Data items
┌──

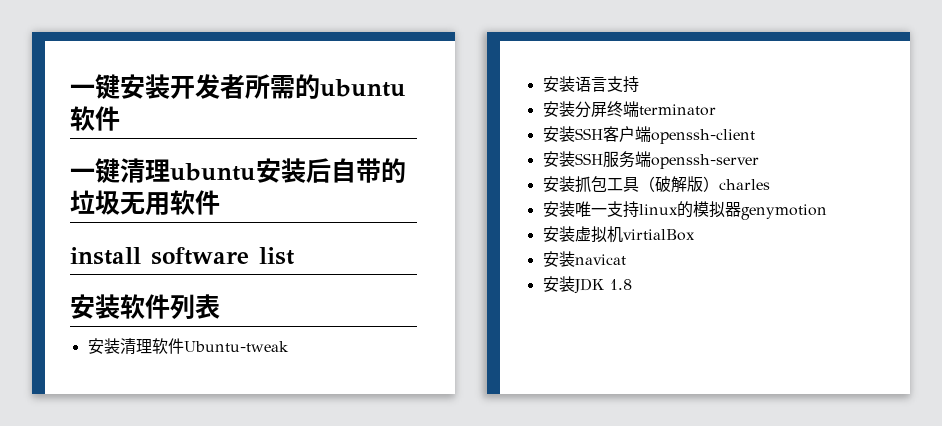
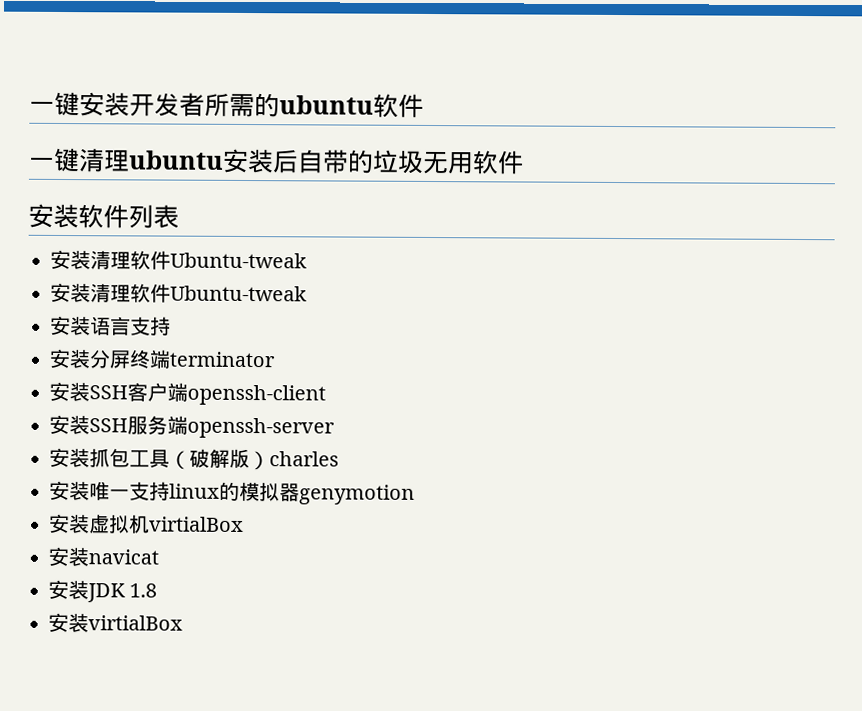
- install software list
  安装软件列表
+ 安装清理软件Ubuntu-tweak
+ 安装virtialBox

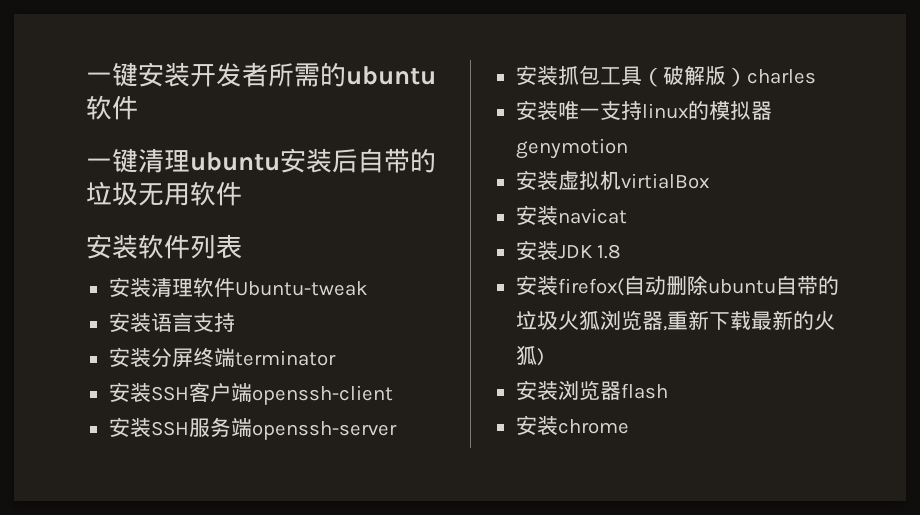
  安装软件列表
- 安装清理软件Ubuntu-tweak
- 安装virtialBox
+ 安装firefox(自动删除ubuntu自带的垃圾火狐浏览器,重新下载最新的火狐)
+ 安装浏览器flash
+ 安装chrome

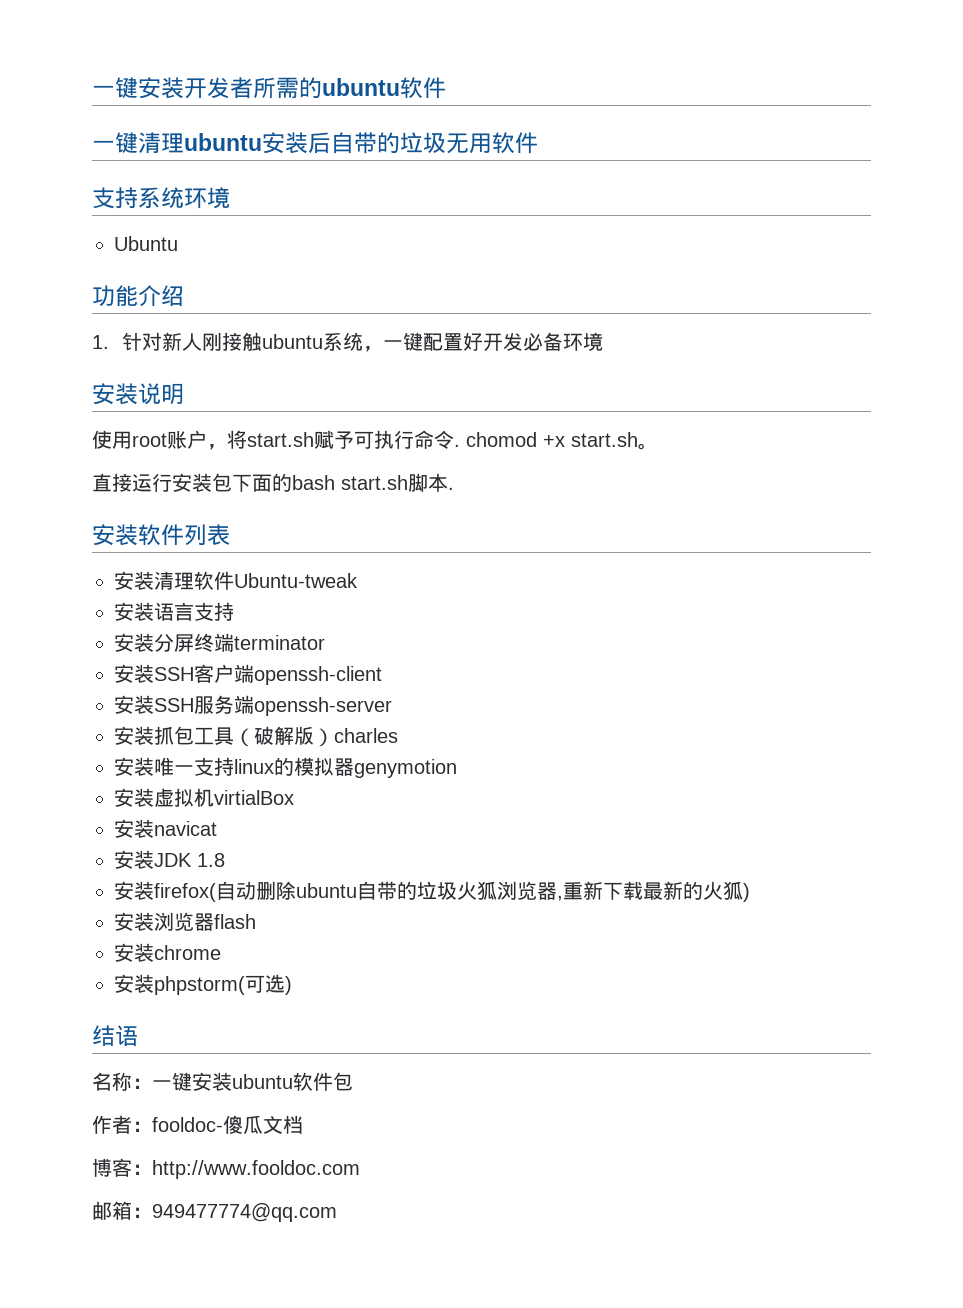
+ 支持系统环境
+ Ubuntu
+ 功能介绍
+ 1.针对新人刚接触ubuntu系统，一键配置好开发必备环境
+ 安装说明
+ 使用root账户，将start.sh赋予可执行命令. chomod +x start.sh。
+ 直接运行安装包下面的bash start.sh脚本.
+ 安装phpstorm(可选)
+ 结语
+ 名称：一键安装ubuntu软件包
+ 作者：fooldoc-傻瓜文档
+ 博客：http://www.fooldoc.com
+ 邮箱：949477774@qq.com

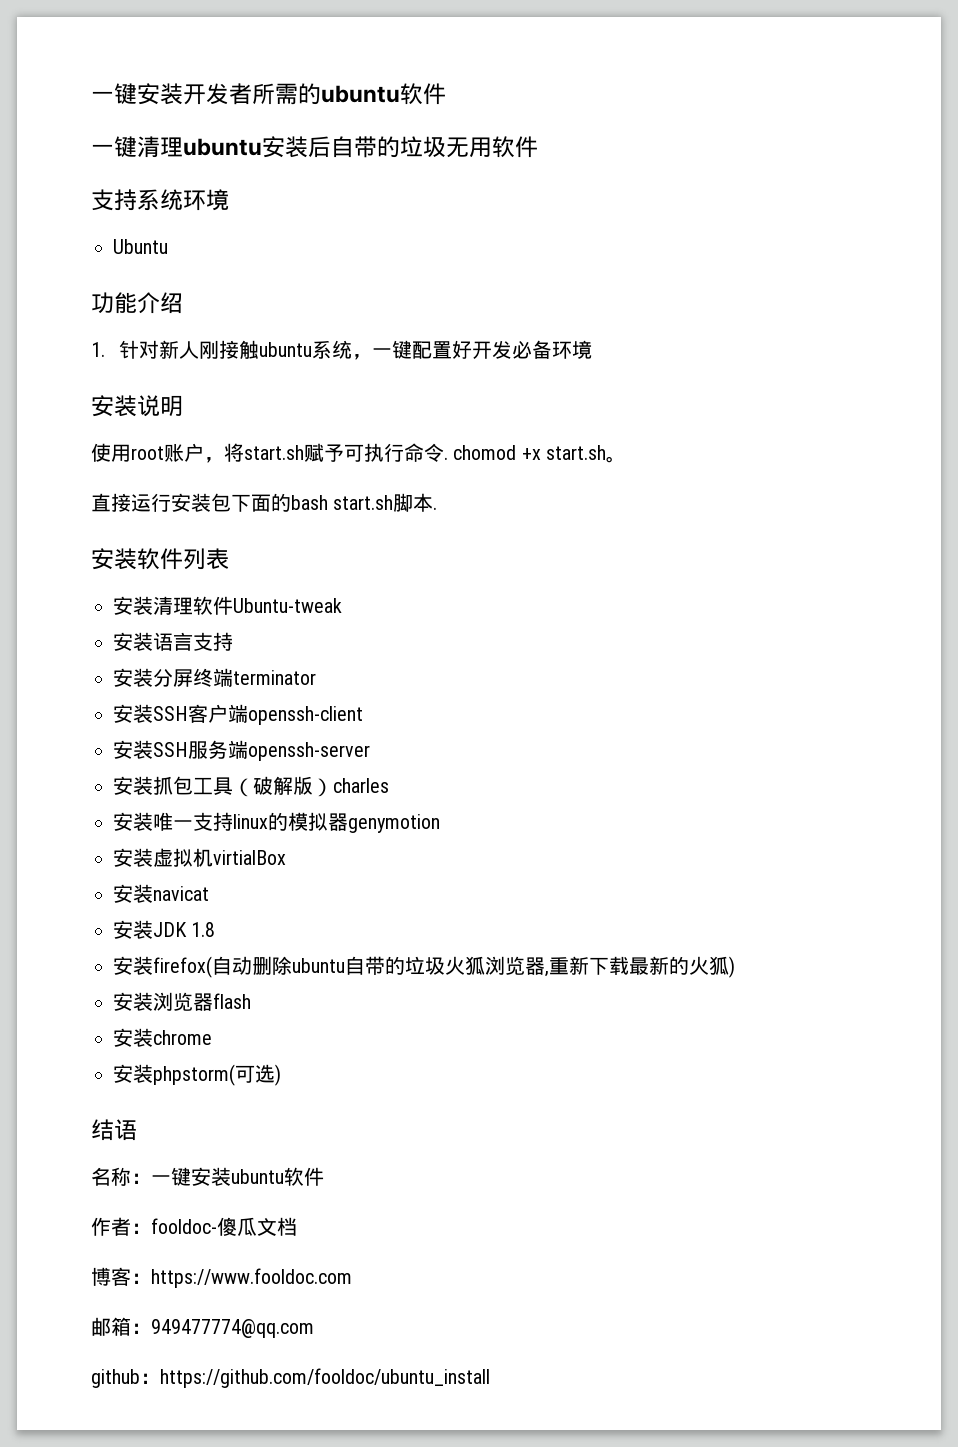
- 名称：一键安装ubuntu软件包
+ 名称：一键安装ubuntu软件
- 博客：http://www.fooldoc.com
+ 博客：https://www.fooldoc.com
+ github：https://github.com/fooldoc/ubuntu_install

└──

▶ _REQUIRED ACTION_
After removing the pictures, set down every record above exactly as it stands.

▶ _SOLUTION TO THE EXERCISE_
- install software list
  安装软件列表
+ 安装清理软件Ubuntu-tweak
+ 安装virtialBox

  安装软件列表
- 安装清理软件Ubuntu-tweak
- 安装virtialBox
+ 安装firefox(自动删除ubuntu自带的垃圾火狐浏览器,重新下载最新的火狐)
+ 安装浏览器flash
+ 安装chrome

+ 支持系统环境
+ Ubuntu
+ 功能介绍
+ 1.针对新人刚接触ubuntu系统，一键配置好开发必备环境
+ 安装说明
+ 使用root账户，将start.sh赋予可执行命令. chomod +x start.sh。
+ 直接运行安装包下面的bash start.sh脚本.
+ 安装phpstorm(可选)
+ 结语
+ 名称：一键安装ubuntu软件包
+ 作者：fooldoc-傻瓜文档
+ 博客：http://www.fooldoc.com
+ 邮箱：949477774@qq.com

- 名称：一键安装ubuntu软件包
+ 名称：一键安装ubuntu软件
- 博客：http://www.fooldoc.com
+ 博客：https://www.fooldoc.com
+ github：https://github.com/fooldoc/ubuntu_install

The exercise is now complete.